The first photo shows Aquilegia vulgaris plena 'Ruby Port' in April, growing close to a fence in a shady location near a European Monkshood. In April, the foliage was still just getting started, but already the tiny clump was sending up stems full of flowers to two-foot high or so. It continued blooming right up to July, then had pleasing ferny foliage well into autumn.

But it was a little more hidden than I had expected, but I hated to disrupt it after it was good & going. So a year later I planted a second one in the center of a little primula garden in the shade of a Dawn Viburnum. The second clump's flowers are shown in the May photo below.

Ruby PortTo call its blossoms fully double is an understatement; each nodding flower has as many of four singles tucked one inside another, but as there is no catagory "quadruple," doubles they are.

This variety has gorgeous wine-red flowers with small yellow stamens. The soft foliage is almost a match for the flower in that it emerges burgundy-maroon, aging to blue-green. With its winter die-back, it completely disappears, but returns to our garden at mid-February, the first glimpse of it being the burgundy-colored budding leaves. Extremely cold-hardy, it will not reappear nearly so early in colder zones, waiting for the first & merest hint of spring.

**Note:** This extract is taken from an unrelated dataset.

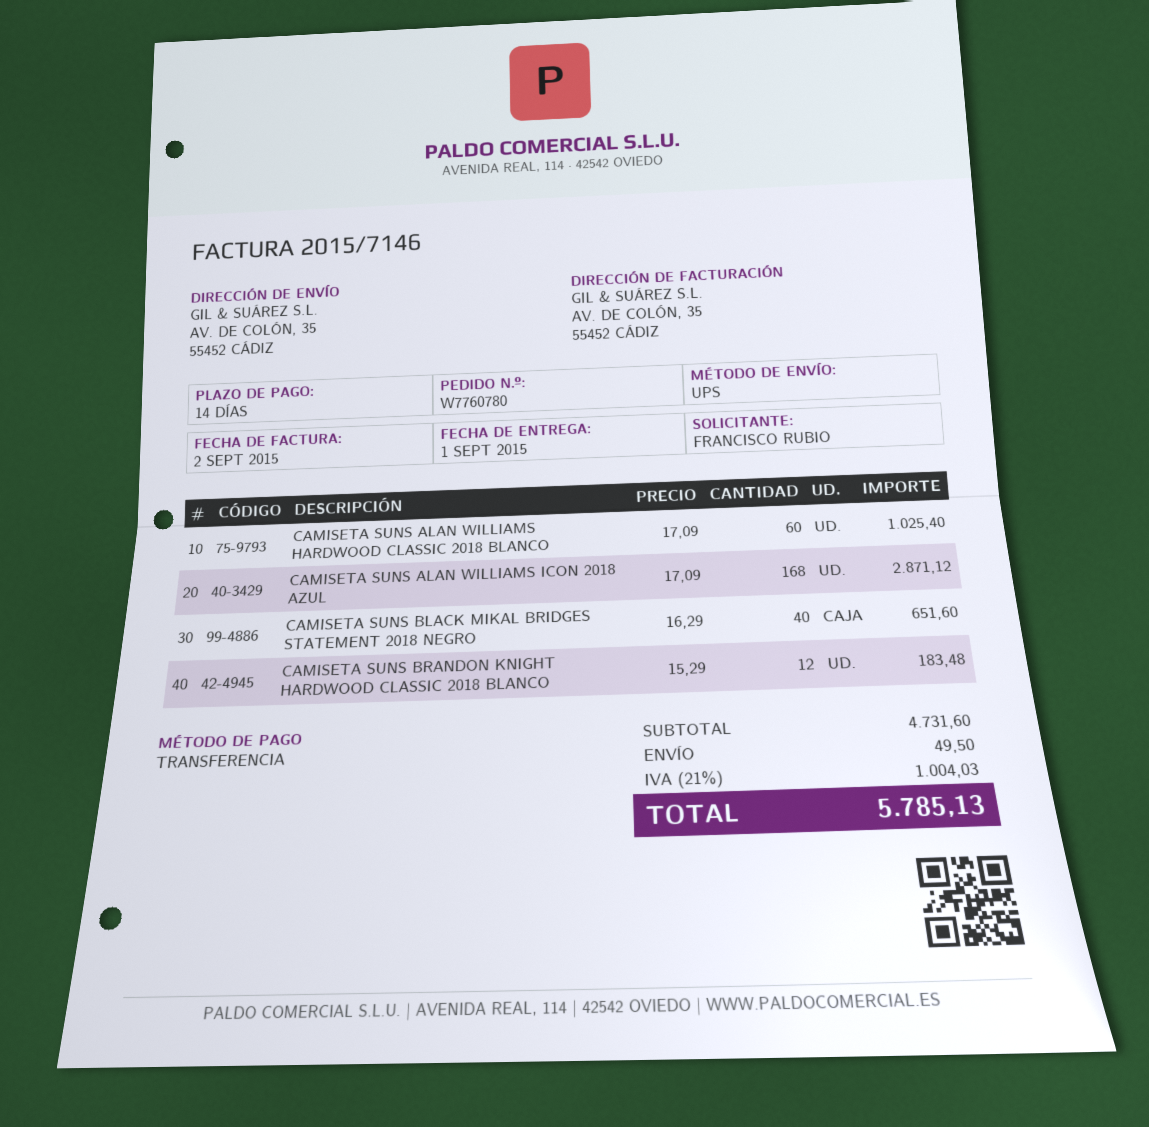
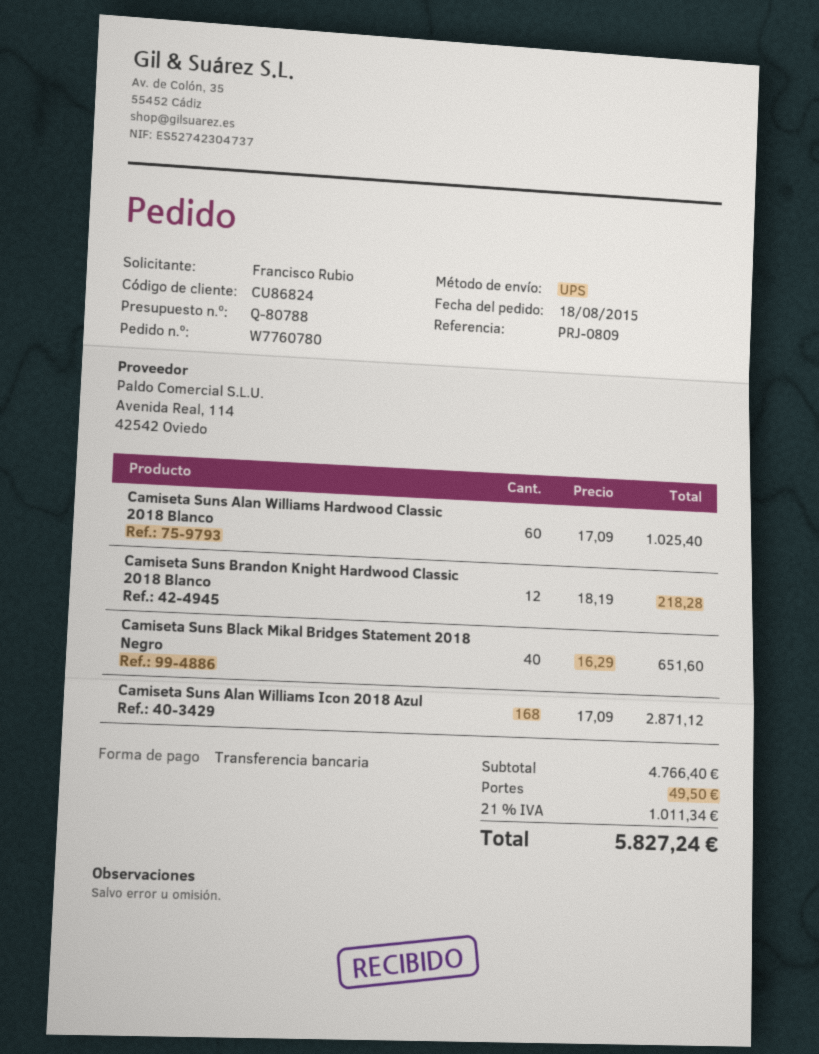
CAMISETA SUNS BRANDON KNIGHT HARDWOOD CLASSIC 2018 BLANCO: 12 x 15.29 = 183.48 -> 12 x 18.19 = 218.28
subtotal: 4731.60 -> 4766.40
tax: 21% = 1004.03 -> 21% = 1011.34
total: 5785.13 -> 5827.24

'Ruby Port' is an heirloom variety & dates to 1600 in monastery gardens. Even so, for a couple of centuries it was something of a rarity, naturalized in a few antique gardens. When after a long absence it was rediscovered & reintroduced to modern gardening, it was soon a most popular variety.

Columbine
Columbine cultivars are constantly cross-fertilizing in the garden, so when they self-seed, they are rarely if ever true in form to whichever parent cast the seeds. This one, shown in June, erupted on its own in a garden previously devoid of double-columbines. The flower resembles 'Ruby Port' which probably seeded it, but the pompoms are a bit more purple than red, & are twice as big as 'Ruby Port.' So I call it 'Giant Ruby Port.' The fourth photo (below right) shows a bloom from the same clump.
The common name columbine means "Dove-like" & because of the Dove's religious symbolism, it was popularly grown in convents & monasteries. The Dove in religous context most often was emblematic of the Holy Spirit; the seven petals of a wild columbine indicated the Day of Pentecost, & the seven gifts of the Holy Spirit, as enumerated in First Corinthians 12. In terms of the 'Ruby Port' as a monastic flower, this would be the fiery columbine, it's many-petalled form indicating a blaze, as legends maintained that it was a columbine made of fire that appeared to the apostles on Pentecost. A pure white columbine together with 'Ruby Port' is nature's portrait of the Holy Spirit arising, like a Phoenix, out of the divine fire.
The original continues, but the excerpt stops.